A significant number of children receiving coverage under Medicaid/SCHIP get their services from community-based primary care centers. The New Mexico Primary Care Association estimates that as many as 1,000 of the 5,000 who would lose coverage under the provisions of SB 512 are enrolled in these centers.

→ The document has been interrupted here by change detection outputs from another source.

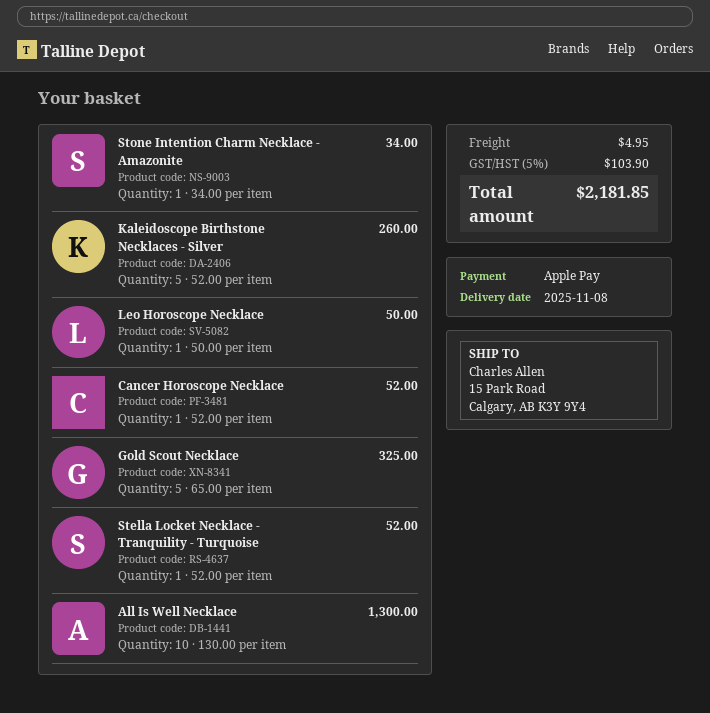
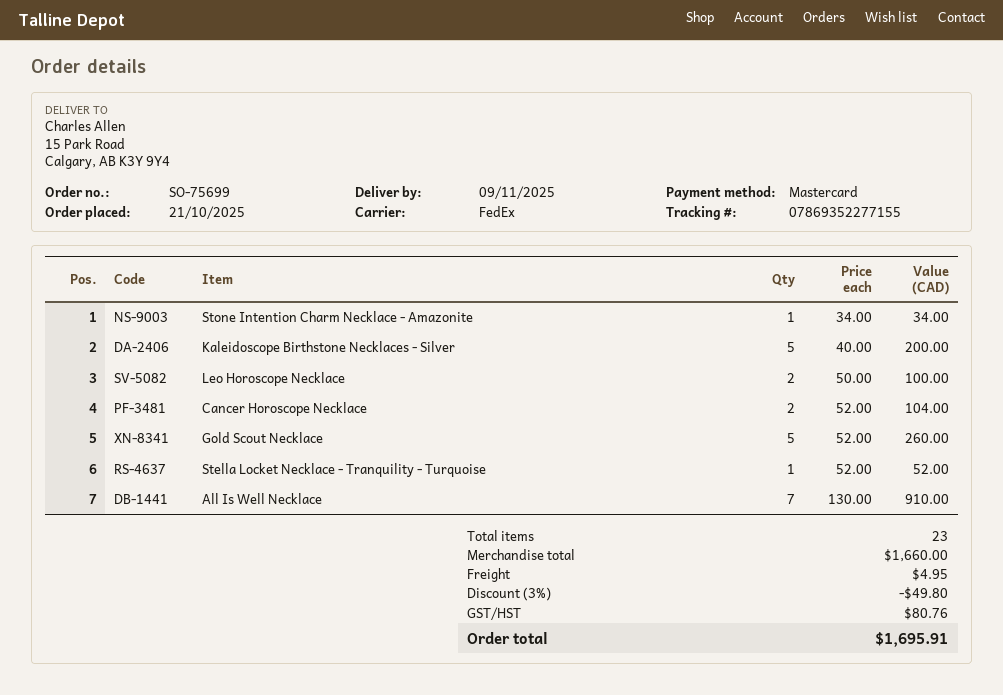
delivery date: 2025-11-08 -> 2025-11-09
payment method: Apple Pay -> Mastercard
Kaleidoscope Birthstone Necklaces - Silver: 5 x 52.00 = 260.00 -> 5 x 40.00 = 200.00
Leo Horoscope Necklace: 1 x 50.00 = 50.00 -> 2 x 50.00 = 100.00
Cancer Horoscope Necklace: 1 x 52.00 = 52.00 -> 2 x 52.00 = 104.00
Gold Scout Necklace: 5 x 65.00 = 325.00 -> 5 x 52.00 = 260.00
All Is Well Necklace: 10 x 130.00 = 1300.00 -> 7 x 130.00 = 910.00
discount: none -> 3% = 49.80
tax: 103.90 -> 80.76
total: 2181.85 -> 1695.91

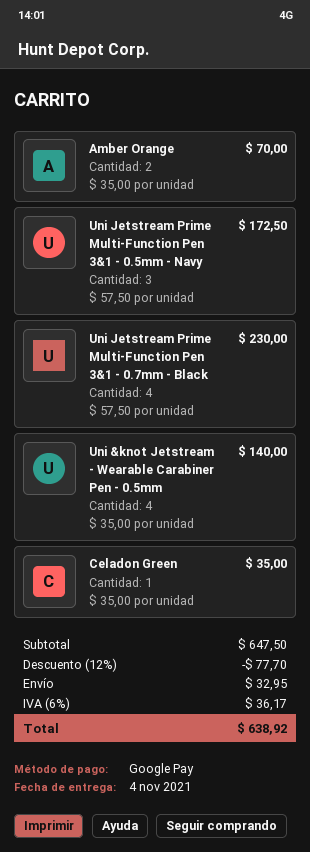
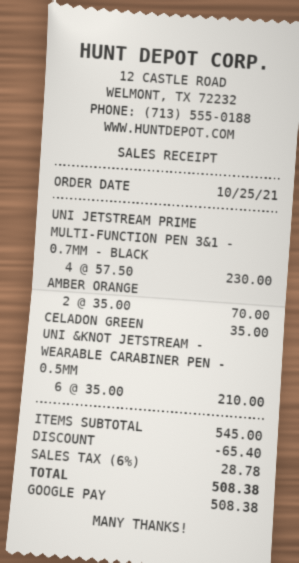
Uni Jetstream Prime Multi-Function Pen 3&1 - 0.5mm - Navy: 3 x 57.50 = 172.50 -> none
Uni &knot Jetstream - Wearable Carabiner Pen - 0.5mm: 4 x 35.00 = 140.00 -> 6 x 35.00 = 210.00
subtotal: 647.50 -> 545.00
discount: 77.70 -> 65.40
shipping: 32.95 -> none
tax: 6% = 36.17 -> 6% = 28.78
total: 638.92 -> 508.38

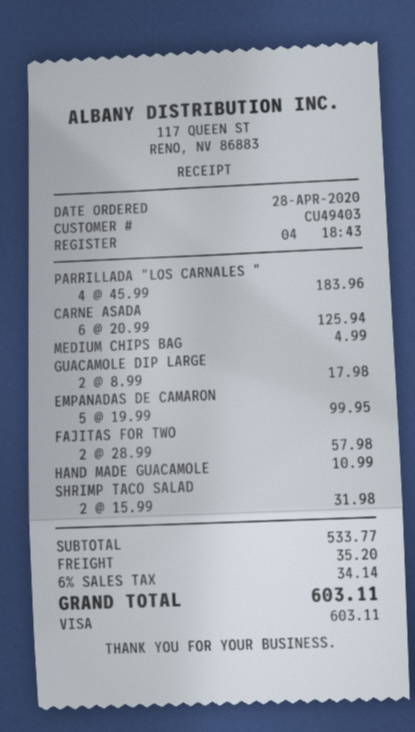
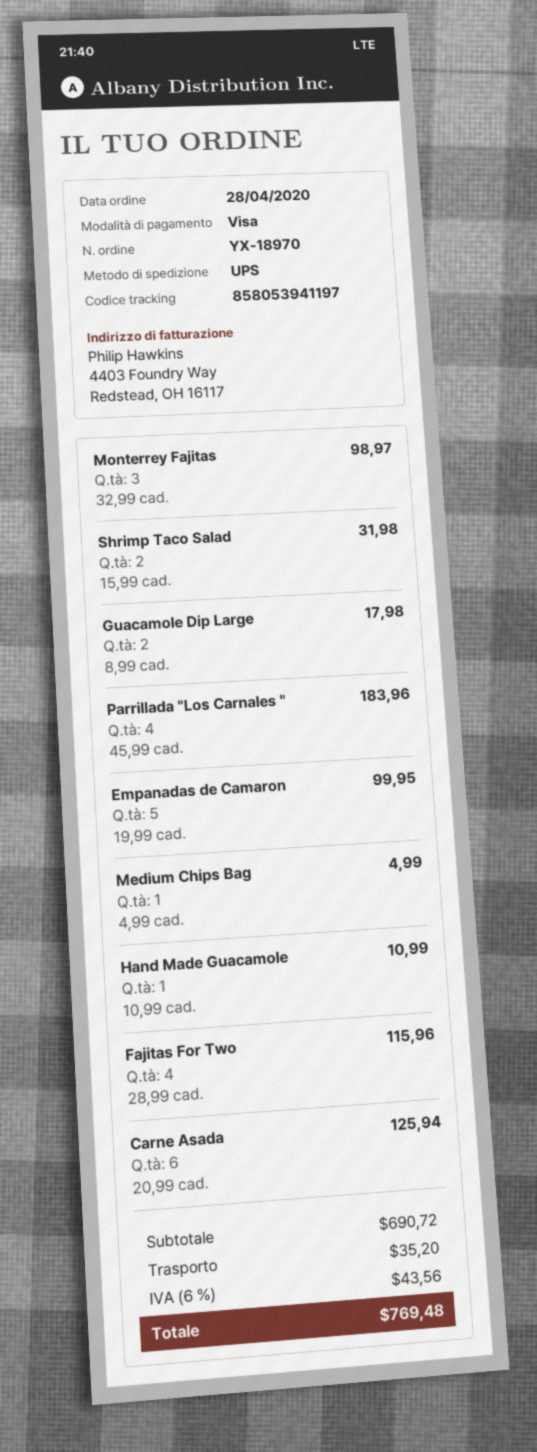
FAJITAS FOR TWO: 2 x 28.99 = 57.98 -> 4 x 28.99 = 115.96
Monterrey Fajitas: none -> 3 x 32.99 = 98.97
subtotal: 533.77 -> 690.72
tax: 6% = 34.14 -> 6% = 43.56
total: 603.11 -> 769.48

The loss of health coverage for these children would significantly increase the costs of uncompensated care at these centers, increasing demand for financial support under the Department's Rural Primary Health Care Act Program.

 

Medicaid has no income criteria for women in the Breast and Cervical Cancer program.  However, to be eligible for the program, one must have been screened under the Centers for Disease Control (CDC) and Prevention Breast and Cervical Cancer Early Detection Program which requires that the individual’s income not exceed 250% FFP.  The 200% level may  contradict the federal regulation for the Breast Cervical Cancer program and an exception for this category may be needed or the service eliminated.

 

FISCAL IMPLICATIONS

 

The Human Services Department estimates the fiscal impact as reducing expenditures by a total of $141,317.0 with $35,182.0 in general fund and a loss of $106,135.0 in federal revenue.  The estimated 7,000 persons that will lose coverage if SB 512 is enacted.    

 

ADMINISTRATIVE IMPLICATIONS

 

The changes proposed in SB 512 would require regulatory changes with public hearings and input, as well as the submittal of state plan amendments to the Centers for Medicaid and Medicare Services (CMS).  In addition, the SCHIP state plan and 1115 waiver must be amended.  These program changes would require major changes to all data systems used to determine eligibility.

 

OTHER SUBSTANTIVE ISSUES

 

Many of those who currently qualify for Institutional Care Medicaid only do so because they have executed income diversion trusts.  If the threshold is dropped to 200% of the federal poverty guidelines, we can expect an increase in the number of such applicants with income diversion trusts is expected which would create an increased administrative burden on the Medical Assistance Division and the Office of General Counsel.  In addition, the expected decreases in Medicaid costs the bill envisions would be offset.

 

With respect to the Home and Community-Based Waivers, the bill would have an impact on the Lewis lawsuit in which plaintiffs allege a failure to provide DD and D&E services with reasonable promptness.  Limiting coverage to those whose income does not exceed 200% FPL would reduce waiting lists and waiting times but would likely result in alternate legal action.